Gary Beach (October 10, 1947 – July 17, 2018) was an American actor of stage, film and television.  His roles included Roger De Bris in both the stage and film productions of The Producers, which won him a Tony Award, and Lumiere in the stage musical version of Disney's Beauty and the Beast, for which he was nominated for a Tony Award.

Early life
Beach was born in Alexandria, Virginia and graduated from Groveton High School. He went on to graduate from the North Carolina School of the Arts, the same school as his Beauty and the Beast co-star Terrence Mann.

Career
Beach's television credits included both the 2003 and 2009 Kennedy Center Honors, Queer as Folk, Murder, She Wrote, Cheers, Sisters, Arli$$, and Saved by the Bell, as well as "Recording the Producers", a documentary for PBS. Beach also lent his voice to Fox’s Family Guy in the now infamous banned-from-television episode "Partial Terms of Endearment" (available on DVD).

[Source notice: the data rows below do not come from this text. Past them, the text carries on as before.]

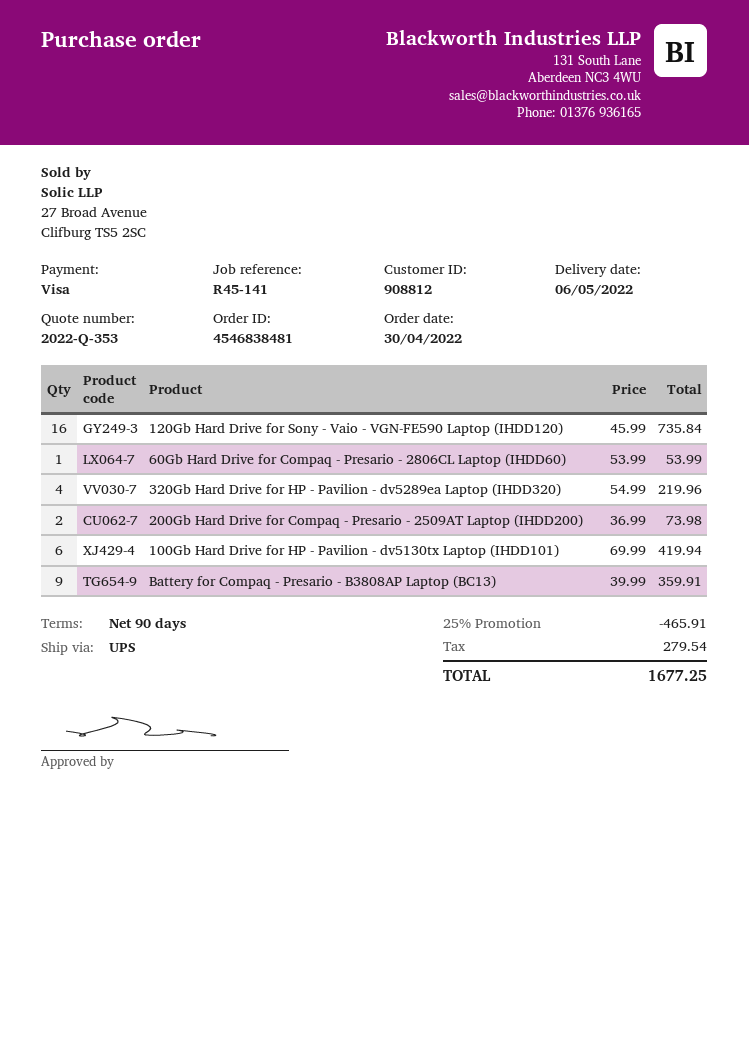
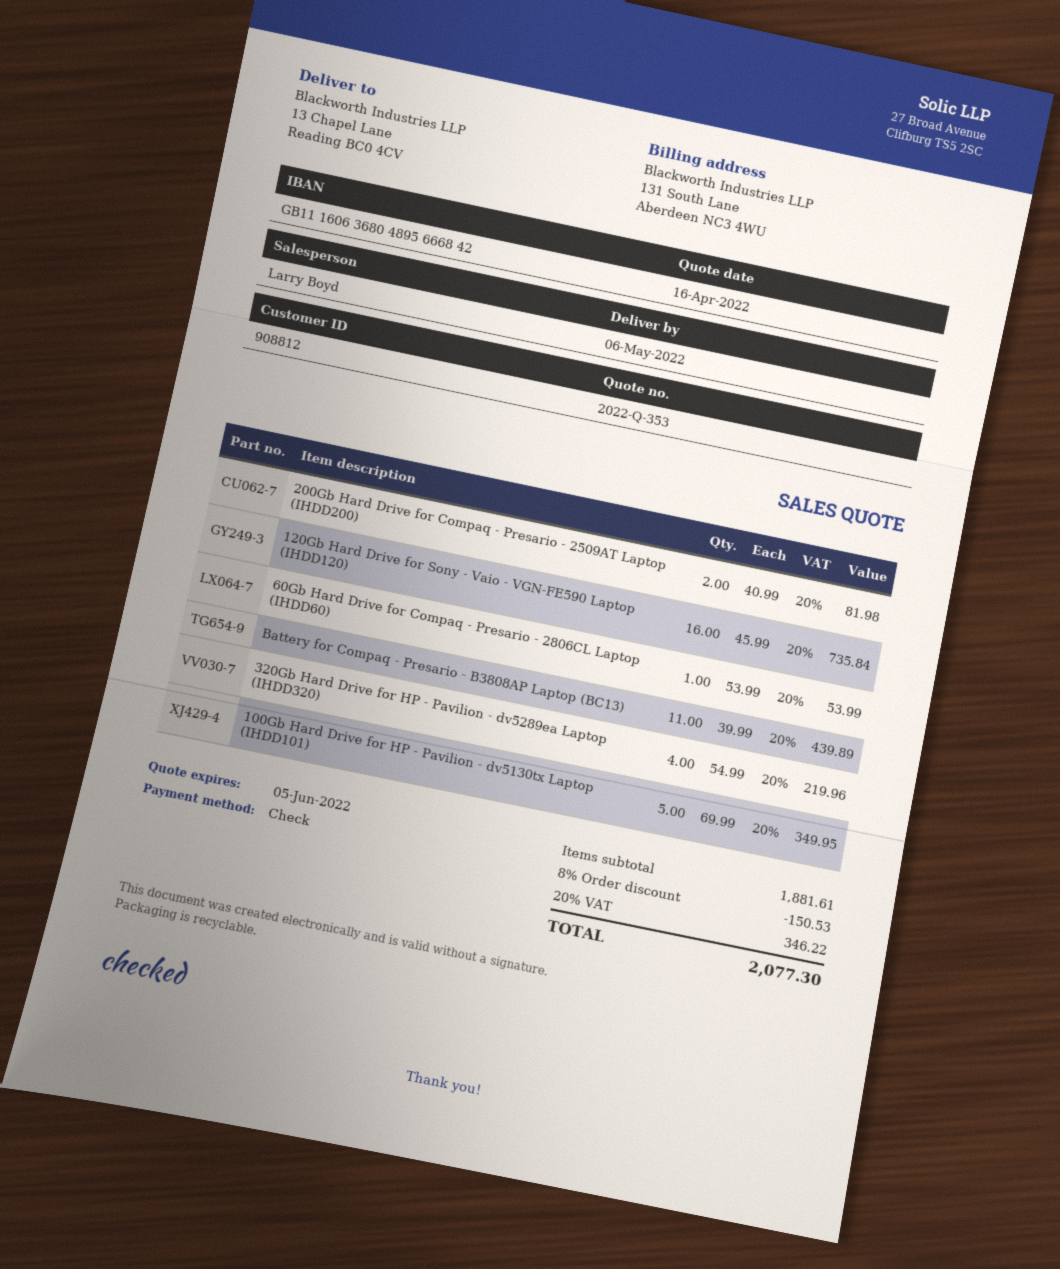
payment method: Visa -> cheque
200Gb Hard Drive for Compaq - Presario - 2509AT Laptop (IHDD200): 2 x 36.99 = 73.98 -> 2 x 40.99 = 81.98
100Gb Hard Drive for HP - Pavilion - dv5130tx Laptop (IHDD101): 6 x 69.99 = 419.94 -> 5 x 69.99 = 349.95
Battery for Compaq - Presario - B3808AP Laptop (BC13): 9 x 39.99 = 359.91 -> 11 x 39.99 = 439.89
discount: 25% = 465.91 -> 8% = 150.53
tax: 279.54 -> 346.22
total: 1677.25 -> 2077.30

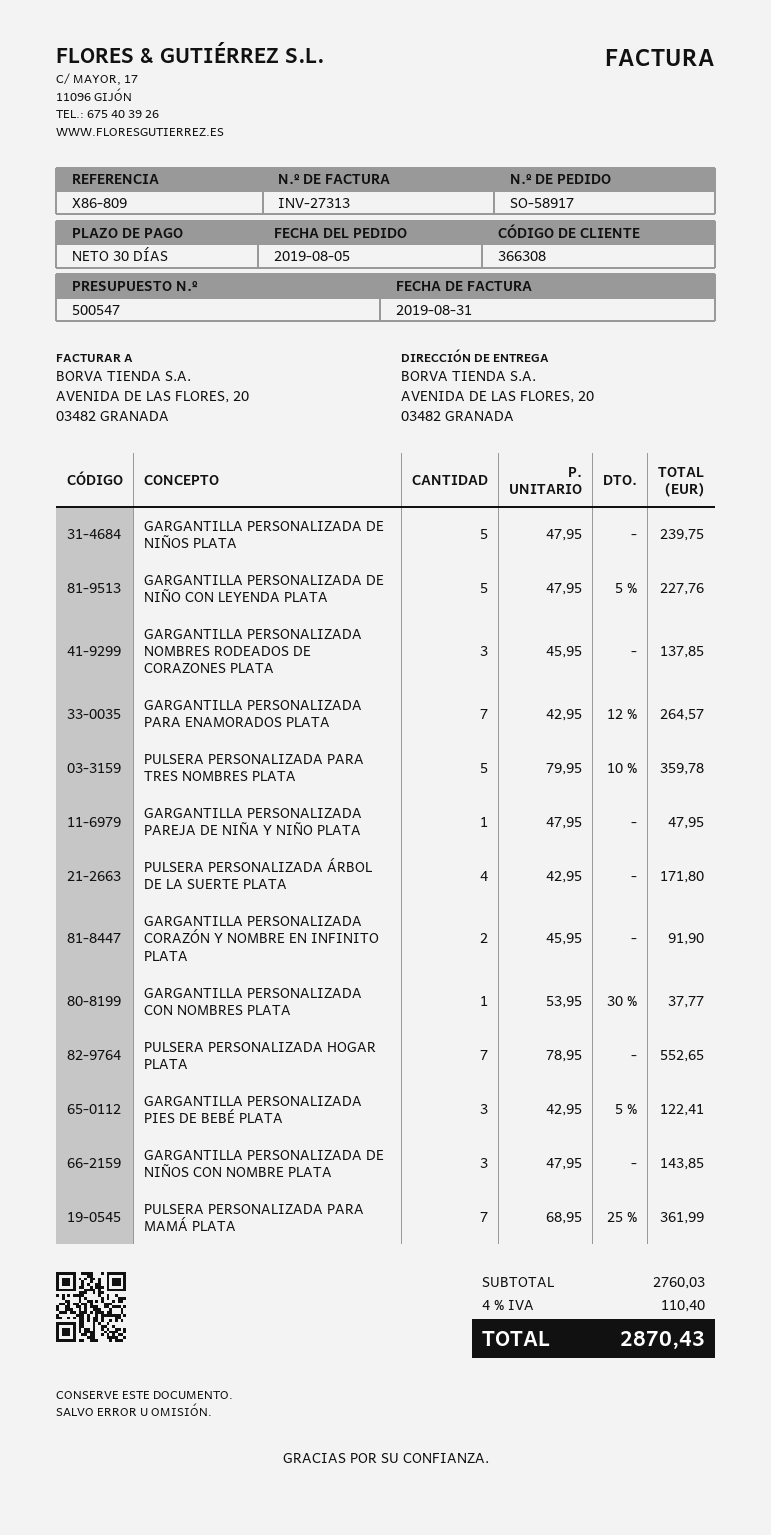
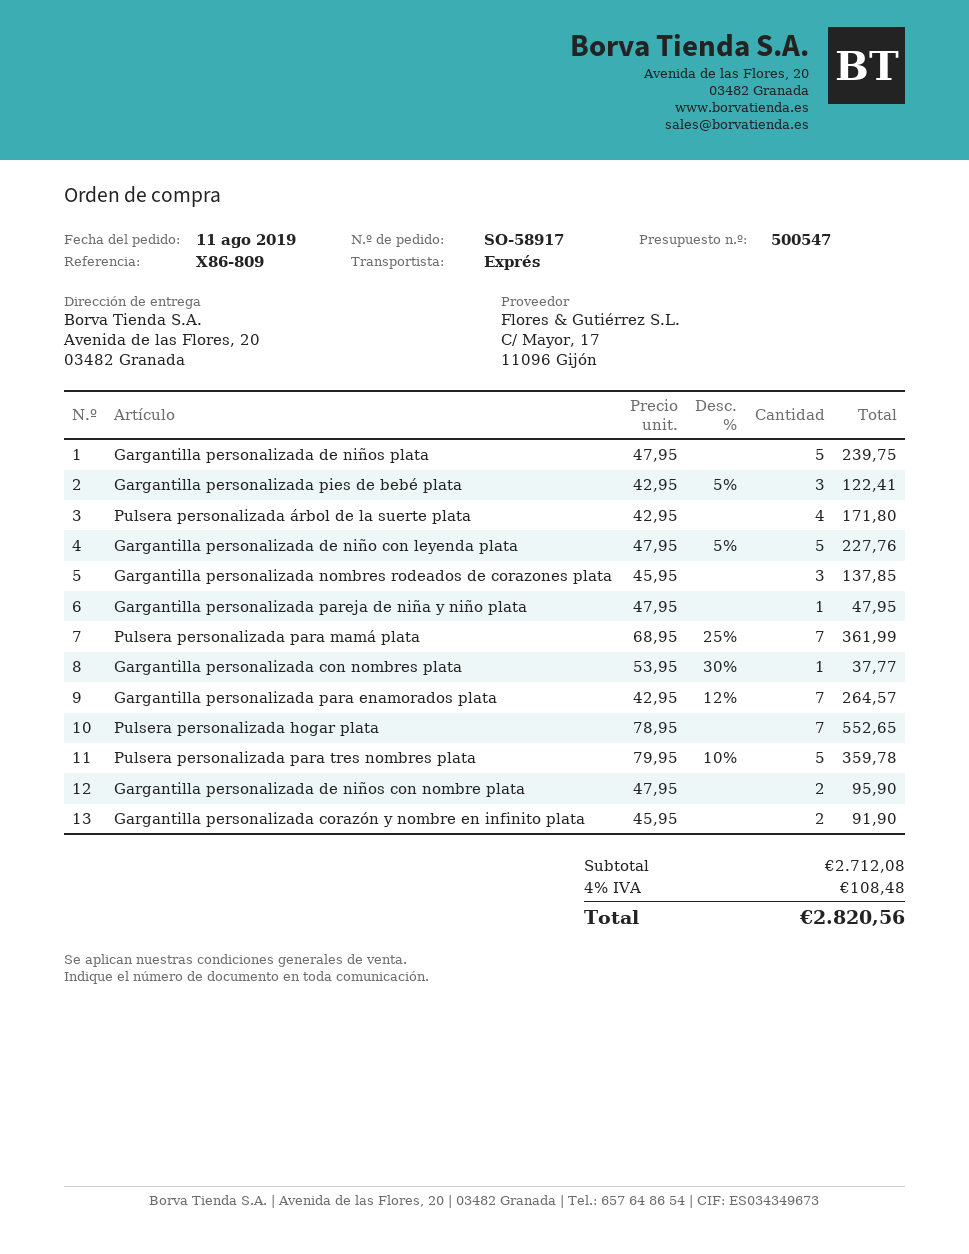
order date: 2019-08-05 -> 2019-08-11
GARGANTILLA PERSONALIZADA DE NIÑOS CON NOMBRE PLATA: 3 x 47.95 = 143.85 -> 2 x 47.95 = 95.90
subtotal: 2760.03 -> 2712.08
tax: 4% = 110.40 -> 4% = 108.48
total: 2870.43 -> 2820.56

In 1994, Beach originated the comical role of Lumiere in Beauty and the Beast, a performance that earned him a Tony Award nomination for Best Featured Actor in a Musical. In 2001, he originated the stage role of Roger DeBris in The Producers for which he won the Tony Award for Featured Actor in a Musical. In 2004, he starred as Albin in the Broadway revival of La Cage aux Folles, earning him his third Tony nomination, this time for Leading Actor. After starring in the 2005 film version of The Producers, Beach returned to his stage role as Roger DeBris while the movie was in release, becoming the first artist to play the same part on Broadway and in movie theaters at the same time. In 2006, Beach played the role of Thénardier in the Broadway revival of Les Misérables, a role he had originated in the Los Angeles production. Previously, he performed in the chorus for the 1989 Les Misérables: Complete Symphonic Recording. In March 2008, Beach joined the United States national tour cast of Monty Python's Spamalot in the lead role of King Arthur.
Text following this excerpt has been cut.